Model Serving

Model Service

Note

This feature is supported in Enterprise version only.

Backend.AI not only facilitates the construction of development environments and resource management during the model training phase, but also supports the model service feature from version 23.09 onwards. This feature allows end-users (such as AI-based mobile apps and web service backends) to make inference API calls when they want to deploy the completed model as an inference service.

Model serving diagram

The Model Service extends the functionality of the existing training compute sessions, enabling automated maintenance, scaling, and permanent port and endpoint address mapping for production services. Developers or administrators only need to specify the scaling parameters required for the Model Service, without the need to manually create or delete compute sessions.

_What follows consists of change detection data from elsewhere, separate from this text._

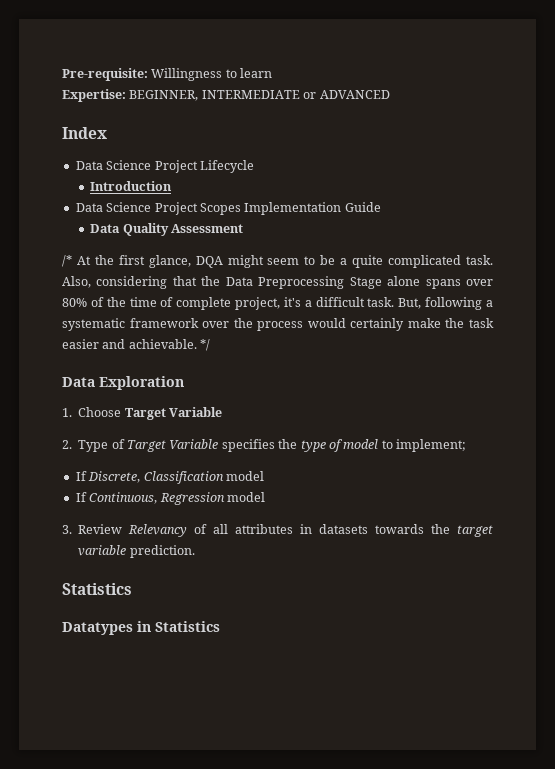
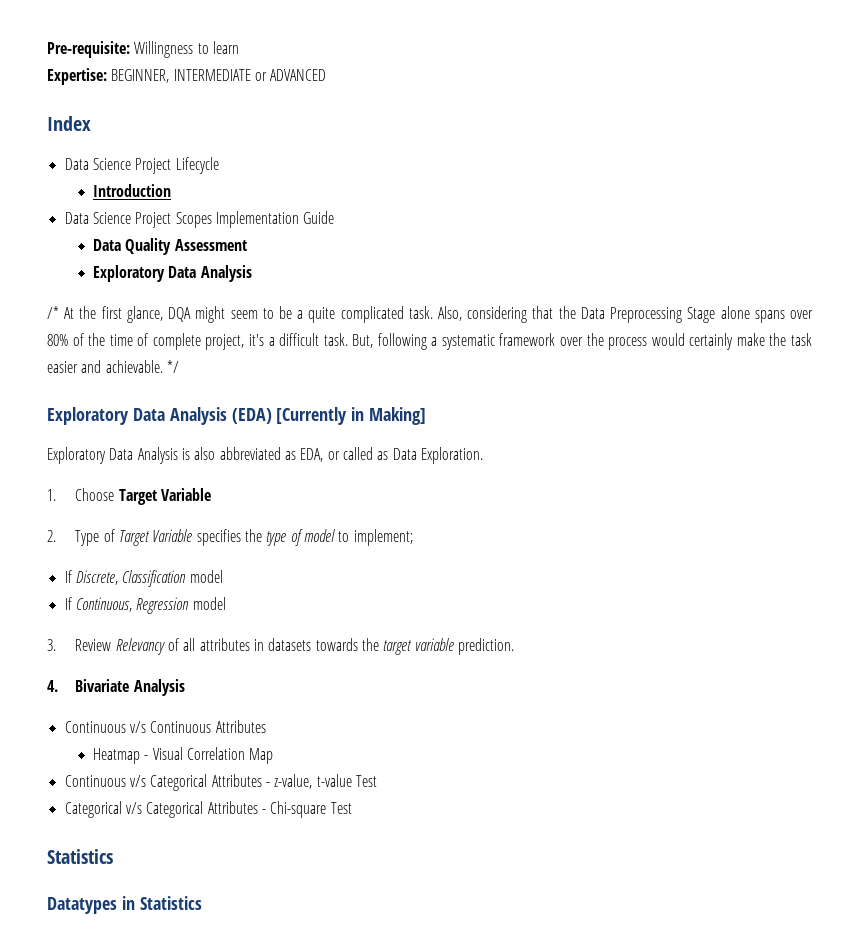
(244, 228) none -> [92,265,252,282] // Exploratory Data Analysis
[62,376,184,390] Data Exploration -> [47,407,427,425] [47,447,483,464] Exploratory Data Analysis (EDA) [Currently in Making] // Exploratory Data Analysis is also abbreviated as EDA, or called as Data Exploration.
(195, 551) none -> [47,679,185,696] [64,720,266,733] [92,747,274,764] [64,774,377,791] [64,801,352,818] // 4. Bivariate Analysis // Continuous v/s Continuous Attributes // Heatmap - Visual Correlation Map // Continuous v/s Categorical Attributes - z-value, t-value Test // Categorical v/s Categorical Attributes - Chi-square Test

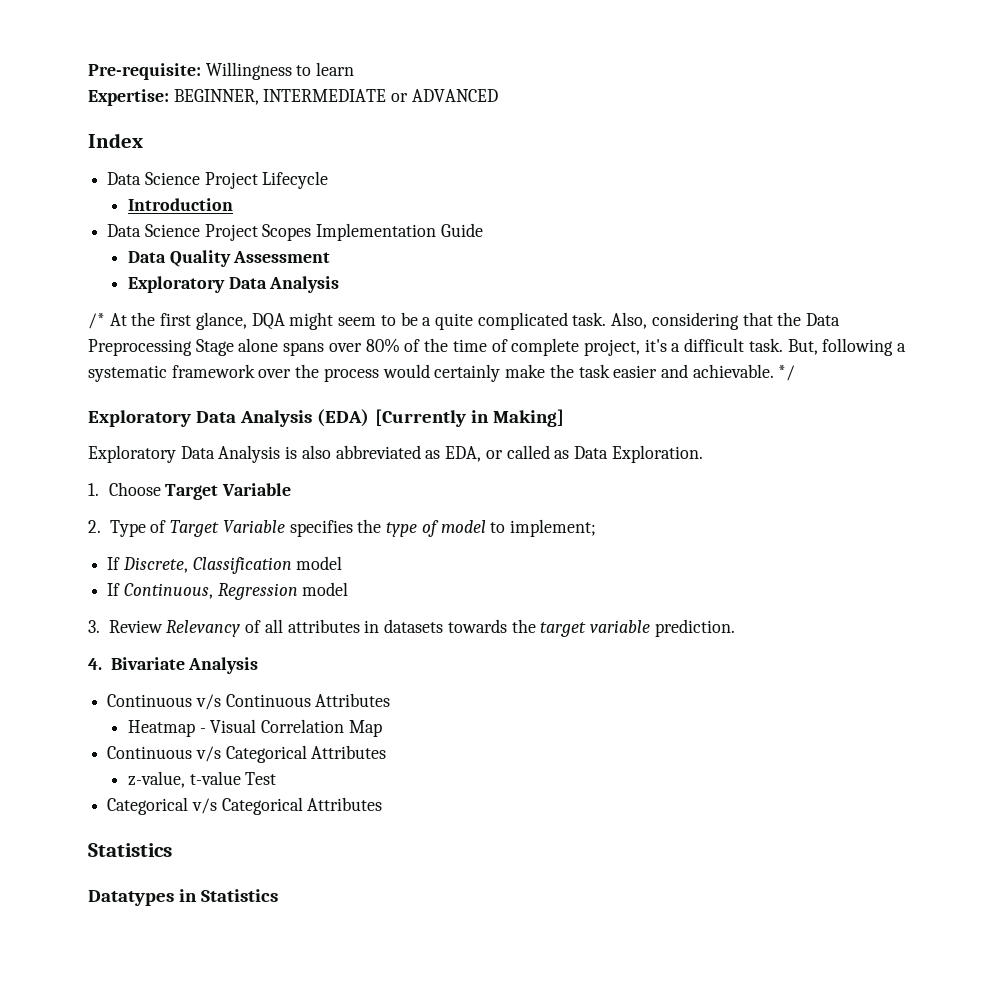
[265,782,270,787] - -> (387, 752) //
[261,801,352,818] - Chi-square Test -> (383, 804) none

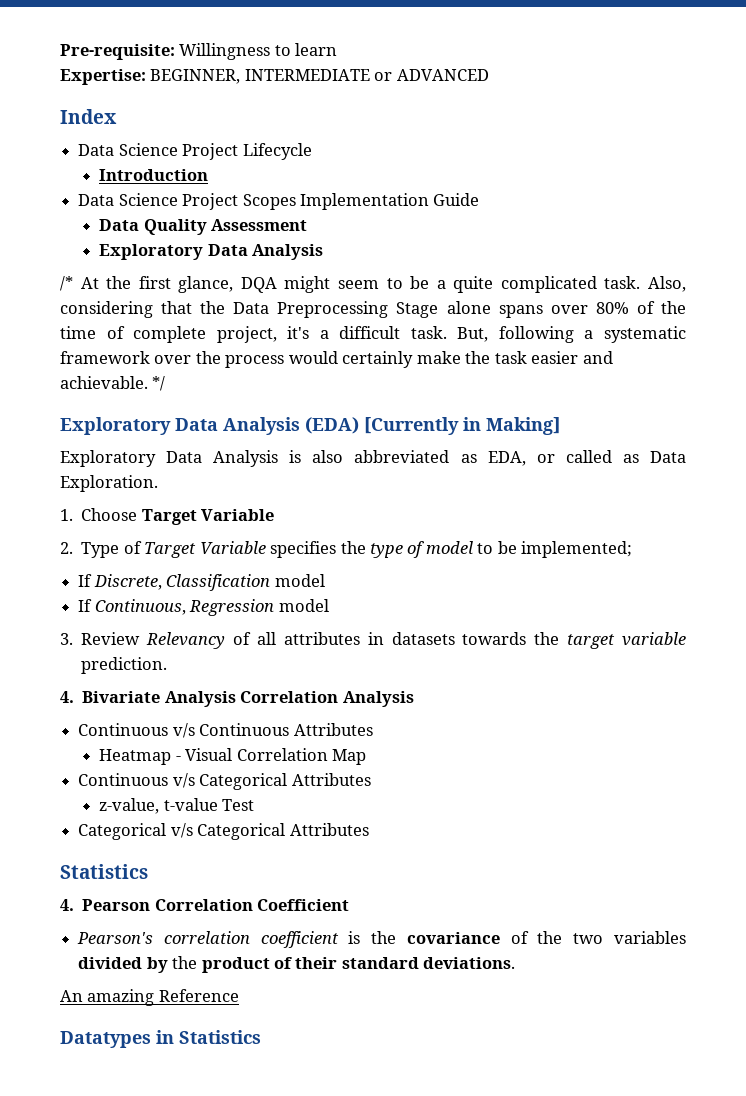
[510,519,597,537] implement; -> [497,541,633,558] be implemented;
(259, 665) none -> [240,691,414,707] Correlation Analysis
(172, 850) none -> [60,899,350,911] [77,931,686,948] [78,956,516,973] [60,989,239,1006] // 4. Pearson Correlation Coefficient // Pearson's correlation coefficient is the covariance of the two variables divided by the product of their standard deviations. // An amazing Reference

Configuring and limitations of model service in version 23.03 and earlier

Although the model serving-specific feature is officially supported from version 23.09, you can still use model service in earlier versions.

For example, in version 23.03, you can configure a model service by modifying the compute session for training in the following way:

  1. Add pre-opened ports during session creation to map the running server port inside the session for model serving. (For instructions on how to use preopen ports, refer to this Set Preopen Ports.)

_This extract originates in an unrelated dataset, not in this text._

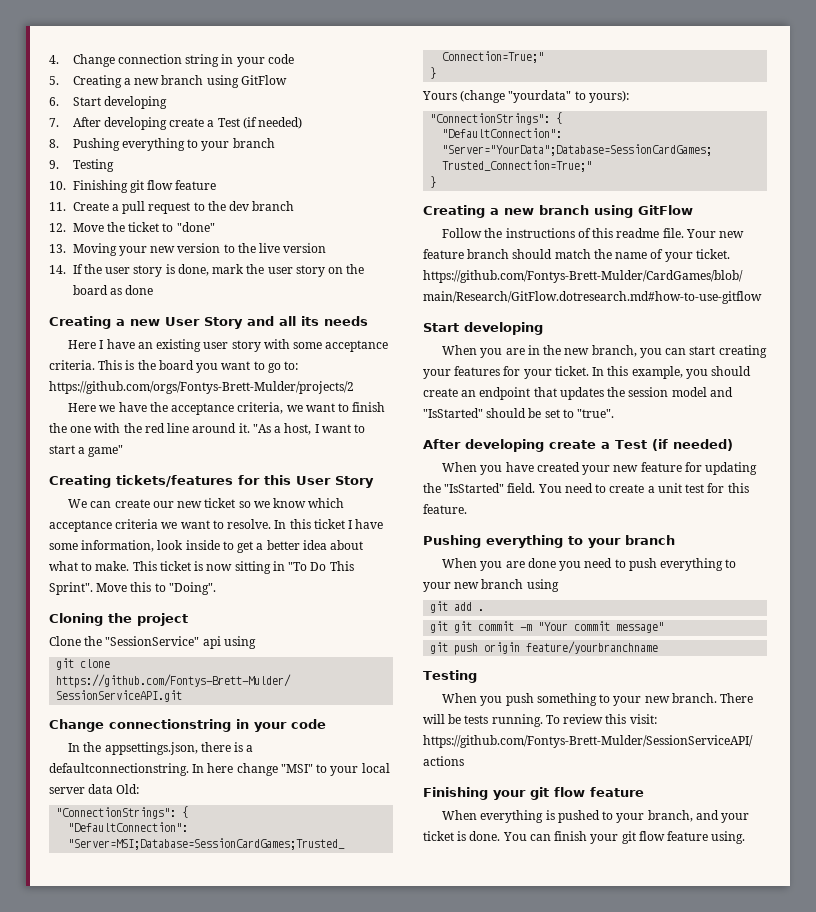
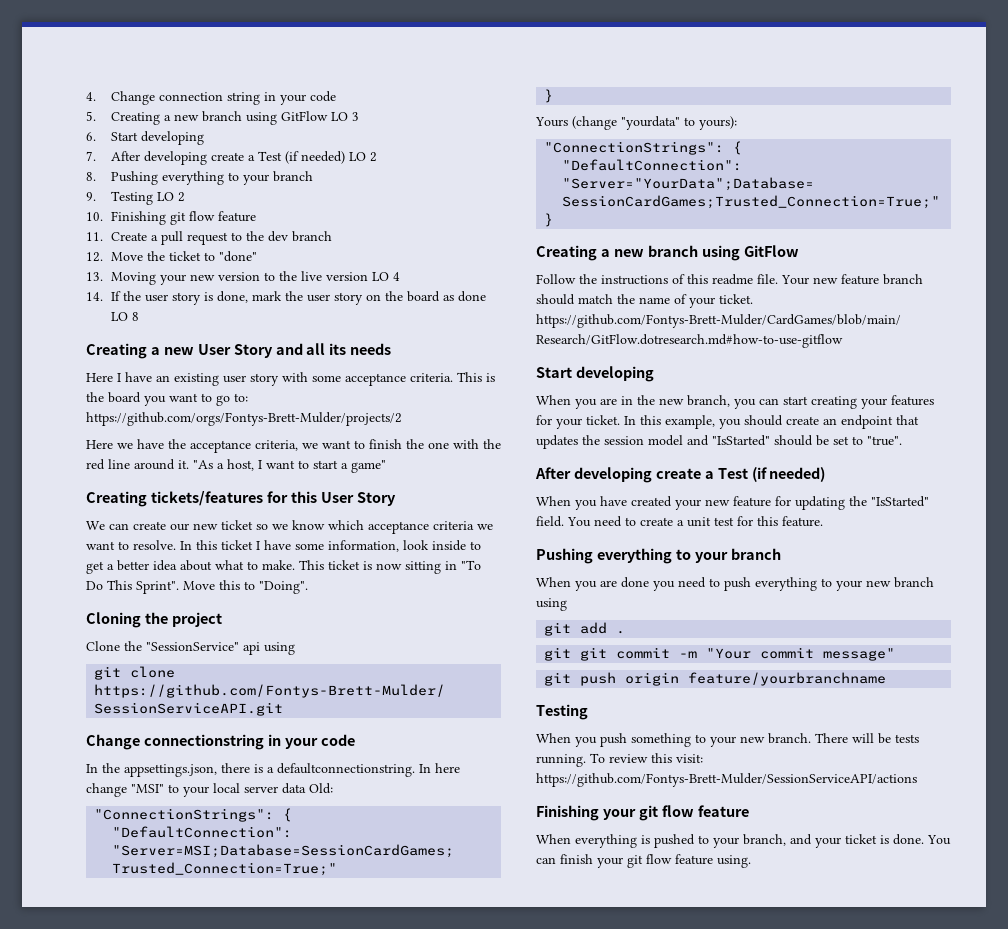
(287, 80) none -> [331,112,360,121] LO 3
(303, 123) none -> [349,152,378,162] LO 2
(114, 165) none -> [157,192,186,202] LO 2
(327, 248) none -> [372,272,401,281] LO 4
(154, 290) none -> [111,312,140,321] LO 8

  2. Check 'Open app to public' to allow the service mapped to the pre-opened port to be publicly accessible. (For detailed information about "Open app to public," refer to this Open app to public.)

However, there are certain limitations in version 23.03:

  • Sessions do not automatically recover if they are terminated due to external factors such as idle timeout or system errors.

  • The app port changes every time a session is restarted.

  • If sessions are repeatedly restarted, the idle ports may be exhausted.

The official Model Service feature in version 23.09 resolves these limitations. Therefore, starting from version 23.09, it is recommended to create/manage Model Services through the model serving menu whenever possible. The use of pre-opened ports is recommended only for development and testing purposes.

Guide to Steps for Using Model Service

To use the Model Service, you need to follow the steps below:

  1. Create a model definition file.

  2. Upload the model definition file to the model type folder.

  3. Create/Validate the Model Service.

  4. (If the Model Service is not public) Obtain a token.

  5. (For end users) Access the endpoint corresponding to the Model Service to verify the service.

  6. (If needed) Modify the Model Service.

  7. (If needed) Terminate the Model Service.

Creating a Model Definition File

Note

From 24.03, you can configure model definition file name. But if you don't input any other input field in model definition file path, then the system will regard it as model-definition.yml or model-definition.yaml.

The model definition file contains the configuration information required by the Backend.AI system to automatically start, initialize, and scale the inference session. It is stored in the model type folder independently from the container image that contains the inference service engine. This allows the engine to serve different models based on specific requirements and eliminates the need to build and deploy a new container image every time the model changes. By loading the model definition and model data from the network storage, the deployment process can be simplified and optimized during automatic scaling.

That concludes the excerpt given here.